On Apollo 11, each time a 1201 or 1202 alarm appeared, the computer rebooted, restarted the important stuff, like steering the descent engine and running the DSKY to let the crew know what was going on, but did not restart all the erroneously-scheduled rendezvous radar jobs. The NASA guys in the MOCR knew—because MIT had extensively tested the restart capability—that the mission could go forward.

This auto-restart ability, combined with prioritization, allowed the computer to (literally literally) reboot every 10 seconds, while continuing to handle tasks whose failure would kill the astronauts, and dropping less important tasks.

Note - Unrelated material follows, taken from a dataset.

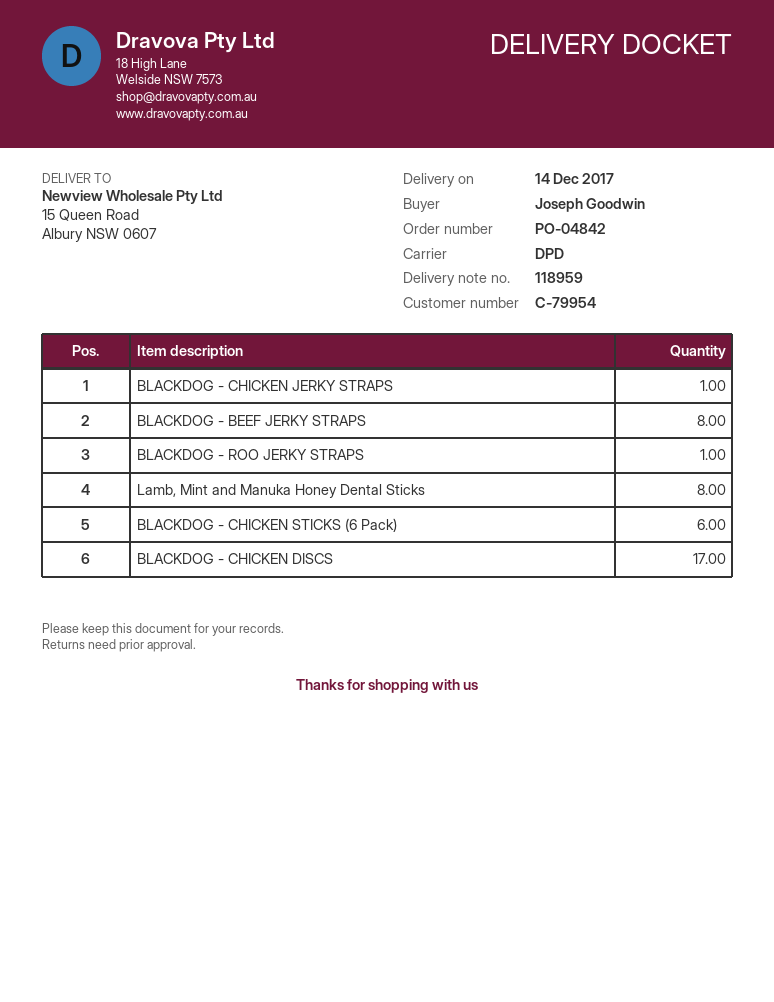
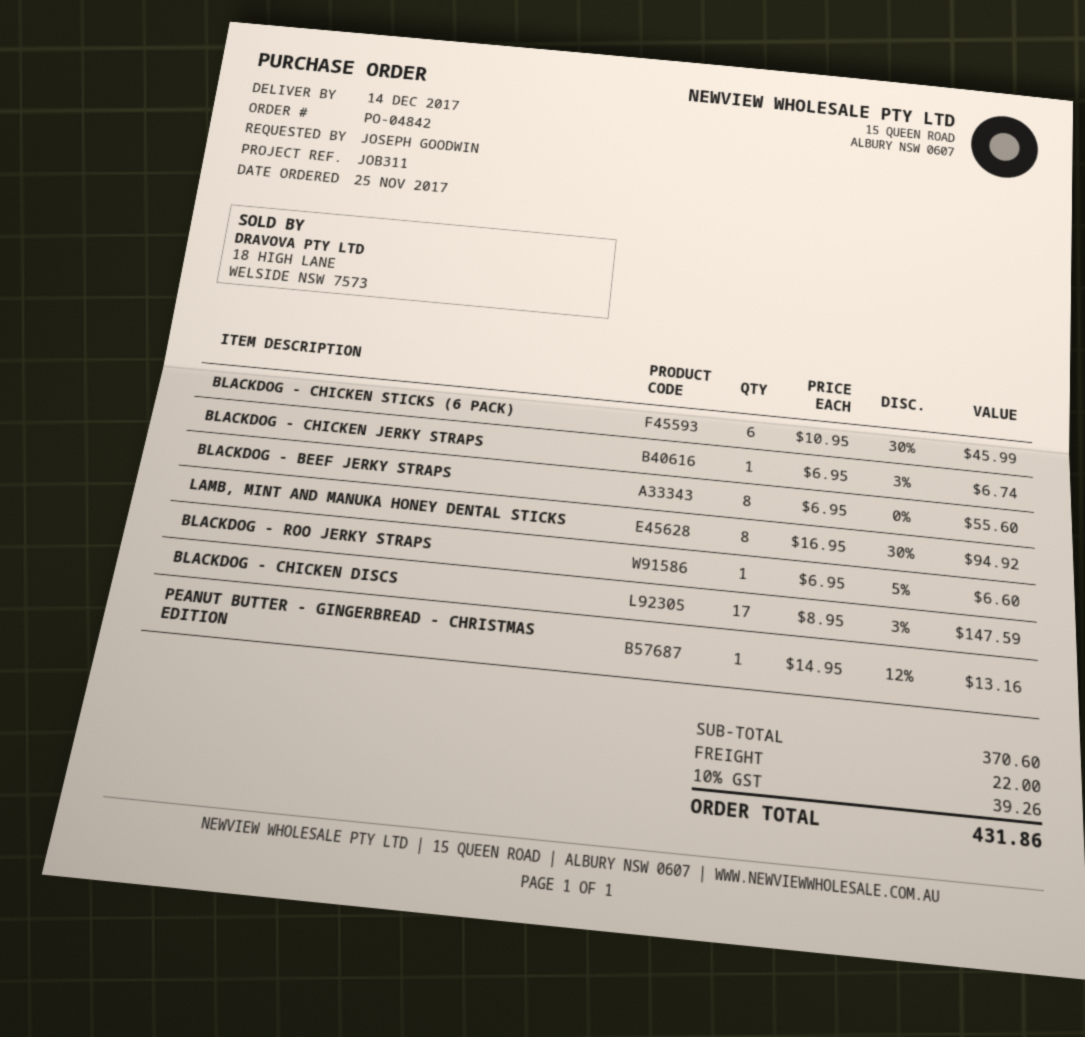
PEANUT BUTTER - GINGERBREAD - CHRISTMAS EDITION: none -> 1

The thing about space software is that it’s enormously, insanely expensive in real terms (i.e. it requires lots of time from lots of skilled people). Ordinary software (desktop, server, phone, console, you name it) is cheaper, bigger, and evolves more rapidly. It’s also buggier, but its bugs typically don’t kill people and rarely cost a billion dollars. NASA has done things wrong, but their approach to software is perfectly suited to their requirements.
- sketerpot 31 Jul 2011 21:19 UTC
  11 points
  Parent
  
  Then it did something that would be amazing in this era, much less 1969: [snip description of reboot]
  
  That’s not really amazing. It’s par for the course for modern microcontrollers, of the sort that litter the innards of modern cars and tractors and such. They usually keep their programs in NOR Flash memory, so they don’t need to be read from a hard drive on start-up, and don’t need to keep much state in volatile memory. And they are usually designed to be able to start up in the blink of an eye. There are fairly cheap microcontrollers with better specs than the Apollo Guidance Computer, and they’re common in applications that need reliable embedded software. It’s a safe bet that the private space industry uses quite a lot of them. And the job prioritization is typical for any system designed to be hard realtime.
  
  Even in big computers like the one on your desk, failing really quickly and well can help with reliability. There’s a school of thought in server design which says that servers should consist of large numbers of isolated parts, which crash if anything goes wrong, and can be rebooted very quickly. This is how most web sites stay up despite bugs, random crashes, and server failures.
  - jhuffman 1 Aug 2011 21:20 UTC
    2 points
    Parent
    I think what is interesting is not the reboot but the fact that it every task was prioritized and unimportant ones were inherently discarded. I do not think this is a feature typical to embedded programming.
    - sketerpot 2 Aug 2011 4:53 UTC
      2 points
      Parent
      That’s actually a very common realtime scheduling algorithm: execute the highest-priority task ready to run at any time, and discard the lower-priority tasks if you don’t have time for them. It’s popular because of situations exactly like the one the Apollo Guidance Computer ran into.
- jhuffman 1 Aug 2011 21:19 UTC
  0 points
  Parent
  This wasn’t actually a computer software failure. It was a failure of procedure development. Also it suggests their training should also be a high-fidelity simulation test, as that would have found this problem on the ground right away. So its maybe a testing failure but even then not a testing failure for the software but for the entire landing system (considering hardware, software and human procedures).
  - [deleted] 2 Aug 2011 3:58 UTC
    1 point
    Parent
    
    This wasn’t actually a computer software failure.
    
    I didn’t say it was.